Here is where all the real work is being done. In this function we will collect the keywords for one URL and store them in the database. We start off by calling the _checkURL() function to determine the validity of the URL, and then get the source of the URL with the _getData() function.
Next we take the string that contains the source and split it into individual words and store them in an array. We can do this fairly easily with the preg_split() function. We will split the string at every occurrence of a white space character, a comma, or a period.
Then, we will use the array_walk() function and have it call the _prune() function for each array element. You may notice that the array_walk() function call is a little different than you have seen it in the past. For the second parameter, we have to pass it an array that contains the $this pointer as the first element and the name of the function as the second element. This is needed because we are calling a class function.

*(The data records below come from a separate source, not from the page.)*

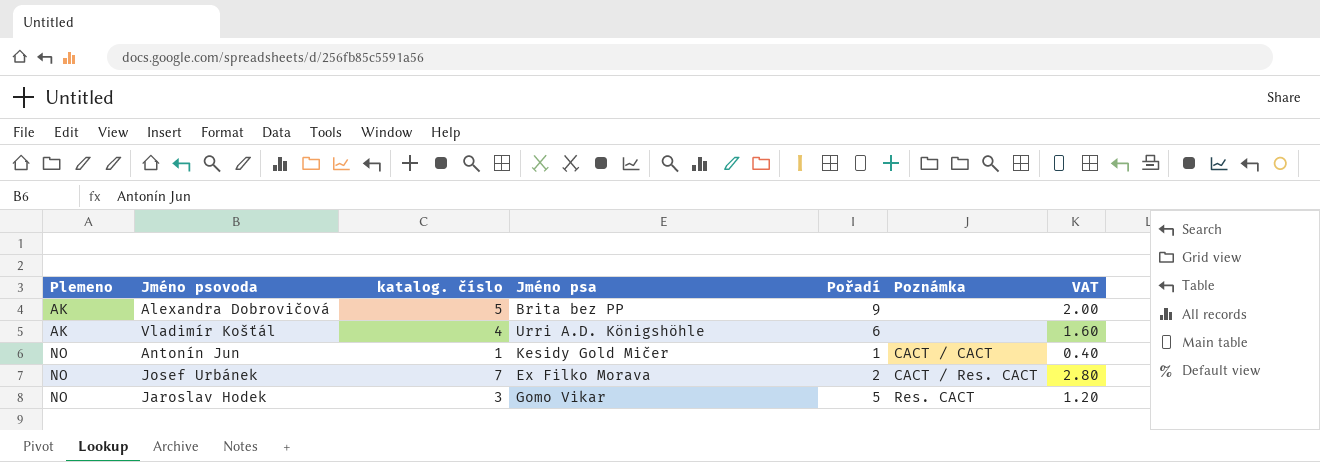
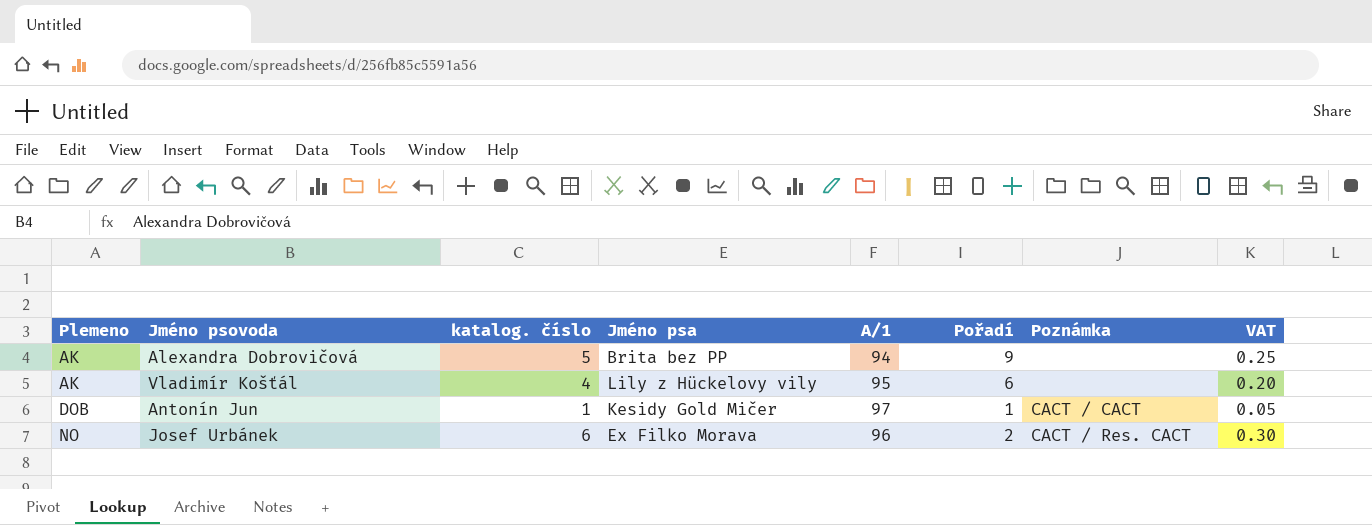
column A/1 | position: none -> 5
column VAT | formula: [katalog. číslo] * 0.4 -> [katalog. číslo] * 0.05
row Jaroslav Hodek: NO | 3 | Gomo Vikar | 5 | Res. CACT | 1.20 -> none
Vladimír Košťál | Jméno psa: Urri A.D. Königshöhle -> Lily z Hückelovy vily
Antonín Jun | Plemeno: NO -> DOB
Josef Urbánek | katalog. číslo: 7 -> 6

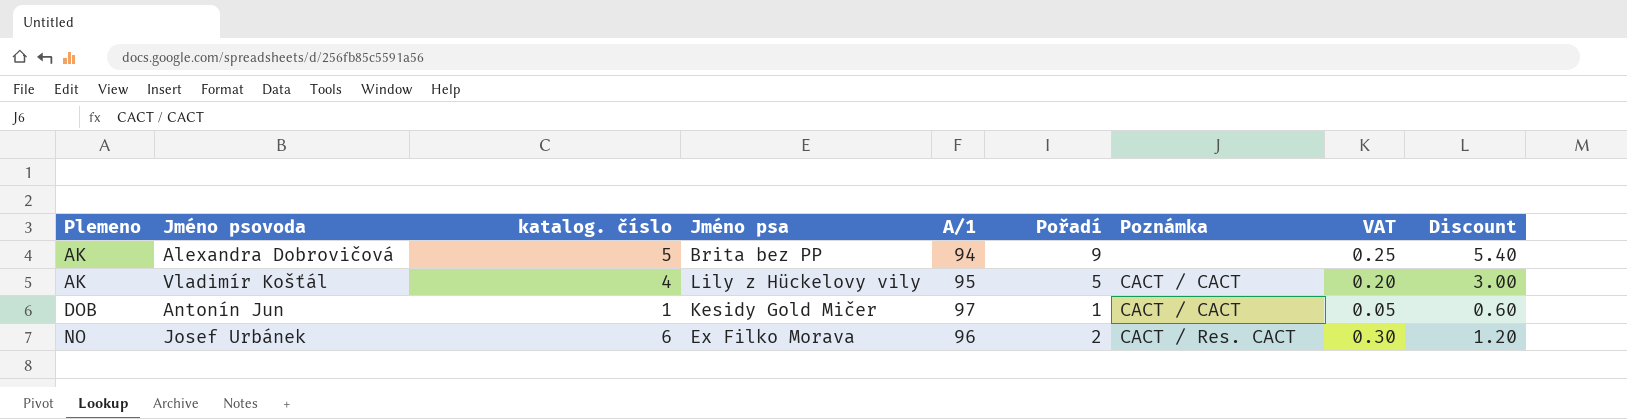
column Discount | formula: none -> [Pořadí] * 0.6
Vladimír Košťál | Pořadí: 6 -> 5
Vladimír Košťál | Poznámka: none -> CACT / CACT

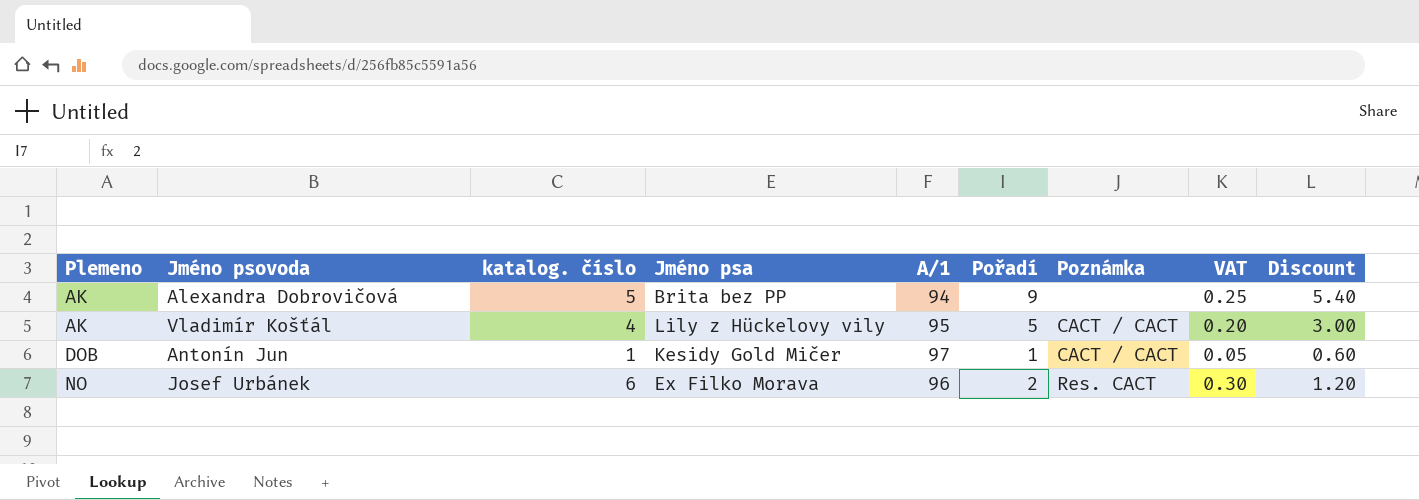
Josef Urbánek | Poznámka: CACT / Res. CACT -> Res. CACT

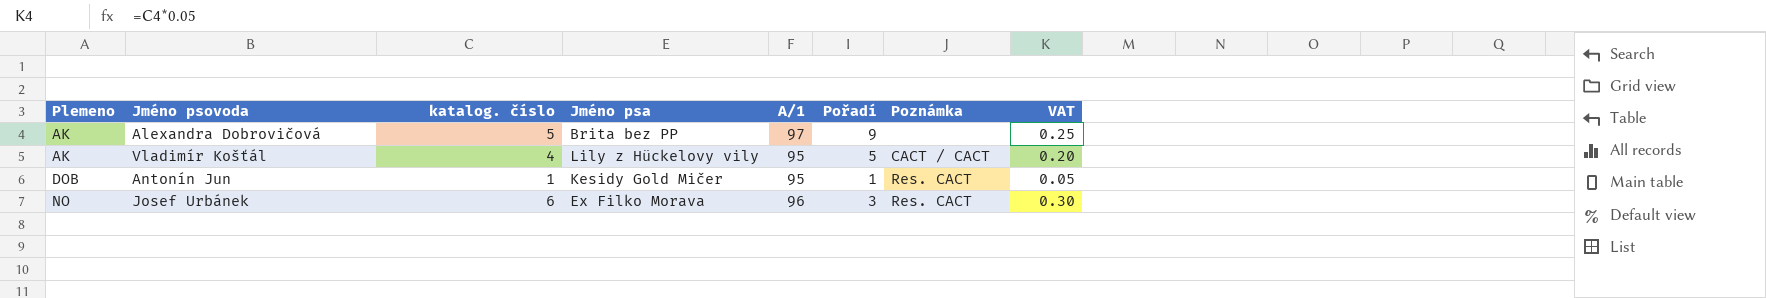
column Discount | formula: [Pořadí] * 0.6 -> none
Alexandra Dobrovičová | A/1: 94 -> 97
Antonín Jun | A/1: 97 -> 95
Antonín Jun | Poznámka: CACT / CACT -> Res. CACT
Josef Urbánek | Pořadí: 2 -> 3

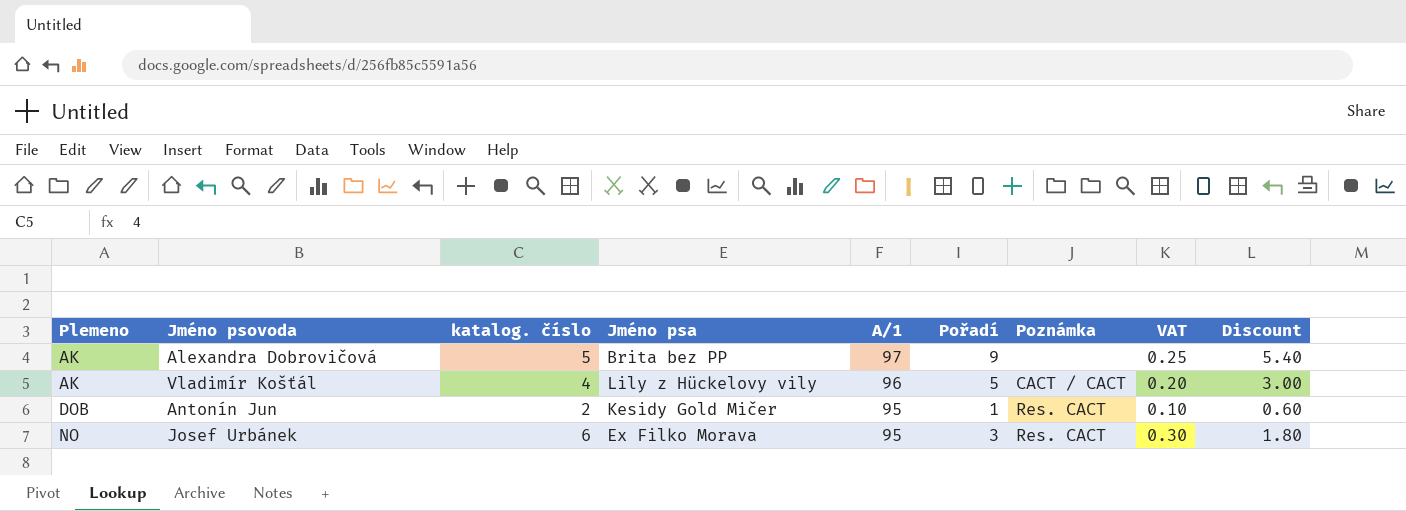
column Discount | formula: none -> [Pořadí] * 0.6
Vladimír Košťál | A/1: 95 -> 96
Antonín Jun | katalog. číslo: 1 -> 2
Antonín Jun | VAT: 0.05 -> 0.10
Josef Urbánek | A/1: 96 -> 95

After the array_walk() function completes its task, we then use the sort function on the array of words. We are not so concerned about actually sorting the array, but we want to force our numerical keys to be sequential. After the array_walk() function finishes, it is very likely that we will have gaps in our enumerated array. As an example, we could have keys 0, 1, and 2 and then it might skip to key 6. In order to renumber our numerical keys, we can simply run the array through the sort function.
The next step we need to take is to insert the URL into the urls table. We should first look to see if it already exists, and if it does delete the keywords associated with it in the keywords table. Doing this will allow us to refresh the information in our database from time to time. If we did not check for the existence of the URL, we could end up with the same URL indexed multiple times.
The final step of the _harvest() function is to insert the keywords into the keywords table. Because we will have a variable number of keywords and those keywords will be ever changing, we need to construct the SQL query dynamically.
We will accomplish this by using the count() function to determine how many words are in the $words array and then adding each word to a variable called $values. We will add the first value to the $values variable outside of the loop so that we can format the SQL query properly with commas in the right places. The $url_id used in the $values variable is taken from the id of the URL in the urls table.
<?php function _harvest($url) { if(!$this->_checkURL($url)) { echo "URL is not valid ($url).<br />\n"; } elseif ($data = $this->_getData($url)) { $words = preg_split ("/[\s,.]+/", $data); array_walk ($words, array($this, '_prune'), &$words); sort ($words); $url_id = $this->_db->getone("SELECT id FROM urls WHERE url='$url'"); if($url_id) { $this->_db->query("DELETE FROM keywords WHERE url_id=$url_id"); } else { $this->_db->query("INSERT INTO urls SET url='$url'"); $url_id = mysql_insert_id(); } $values = "($url_id, '$words[0]')"; $numwords = count ($words); for ($i = 1; $i < $numwords; $i++) { $values .= ", ($url_id, '$words[$i]')"; } $this->_db->query("INSERT INTO keywords VALUES $values"); } } ?>